Activity → Exactly as they stand, the data below are to be printed again.

[Web page edit records]

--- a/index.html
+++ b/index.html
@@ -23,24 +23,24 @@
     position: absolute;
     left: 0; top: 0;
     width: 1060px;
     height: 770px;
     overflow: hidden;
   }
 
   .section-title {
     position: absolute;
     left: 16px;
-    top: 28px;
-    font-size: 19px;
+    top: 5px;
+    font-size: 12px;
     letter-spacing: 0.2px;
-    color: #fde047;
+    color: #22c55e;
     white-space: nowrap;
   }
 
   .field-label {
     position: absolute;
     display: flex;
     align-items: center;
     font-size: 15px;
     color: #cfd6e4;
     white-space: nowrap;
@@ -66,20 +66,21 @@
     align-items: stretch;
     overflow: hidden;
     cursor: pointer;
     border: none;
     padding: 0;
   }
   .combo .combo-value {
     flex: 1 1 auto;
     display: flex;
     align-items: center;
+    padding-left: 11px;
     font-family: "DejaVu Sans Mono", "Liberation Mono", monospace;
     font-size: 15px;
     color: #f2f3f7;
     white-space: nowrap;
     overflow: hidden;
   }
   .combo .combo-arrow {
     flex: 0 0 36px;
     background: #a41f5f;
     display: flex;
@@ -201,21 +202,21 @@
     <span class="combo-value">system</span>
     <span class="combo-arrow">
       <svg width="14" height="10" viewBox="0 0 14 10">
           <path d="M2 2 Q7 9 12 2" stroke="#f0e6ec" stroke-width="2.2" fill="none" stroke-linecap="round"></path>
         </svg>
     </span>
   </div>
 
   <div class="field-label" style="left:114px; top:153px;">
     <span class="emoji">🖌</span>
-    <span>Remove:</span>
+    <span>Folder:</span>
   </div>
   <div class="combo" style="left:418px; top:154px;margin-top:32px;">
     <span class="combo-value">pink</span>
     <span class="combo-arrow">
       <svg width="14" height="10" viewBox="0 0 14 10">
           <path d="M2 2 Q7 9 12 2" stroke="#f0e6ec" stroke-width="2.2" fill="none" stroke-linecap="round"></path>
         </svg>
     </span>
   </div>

Exercise answer →
--- a/index.html
+++ b/index.html
@@ -23,24 +23,24 @@
     position: absolute;
     left: 0; top: 0;
     width: 1060px;
     height: 770px;
     overflow: hidden;
   }
 
   .section-title {
     position: absolute;
     left: 16px;
-    top: 28px;
-    font-size: 19px;
+    top: 5px;
+    font-size: 12px;
     letter-spacing: 0.2px;
-    color: #fde047;
+    color: #22c55e;
     white-space: nowrap;
   }
 
   .field-label {
     position: absolute;
     display: flex;
     align-items: center;
     font-size: 15px;
     color: #cfd6e4;
     white-space: nowrap;
@@ -66,20 +66,21 @@
     align-items: stretch;
     overflow: hidden;
     cursor: pointer;
     border: none;
     padding: 0;
   }
   .combo .combo-value {
     flex: 1 1 auto;
     display: flex;
     align-items: center;
+    padding-left: 11px;
     font-family: "DejaVu Sans Mono", "Liberation Mono", monospace;
     font-size: 15px;
     color: #f2f3f7;
     white-space: nowrap;
     overflow: hidden;
   }
   .combo .combo-arrow {
     flex: 0 0 36px;
     background: #a41f5f;
     display: flex;
@@ -201,21 +202,21 @@
     <span class="combo-value">system</span>
     <span class="combo-arrow">
       <svg width="14" height="10" viewBox="0 0 14 10">
           <path d="M2 2 Q7 9 12 2" stroke="#f0e6ec" stroke-width="2.2" fill="none" stroke-linecap="round"></path>
         </svg>
     </span>
   </div>
 
   <div class="field-label" style="left:114px; top:153px;">
     <span class="emoji">🖌</span>
-    <span>Remove:</span>
+    <span>Folder:</span>
   </div>
   <div class="combo" style="left:418px; top:154px;margin-top:32px;">
     <span class="combo-value">pink</span>
     <span class="combo-arrow">
       <svg width="14" height="10" viewBox="0 0 14 10">
           <path d="M2 2 Q7 9 12 2" stroke="#f0e6ec" stroke-width="2.2" fill="none" stroke-linecap="round"></path>
         </svg>
     </span>
   </div>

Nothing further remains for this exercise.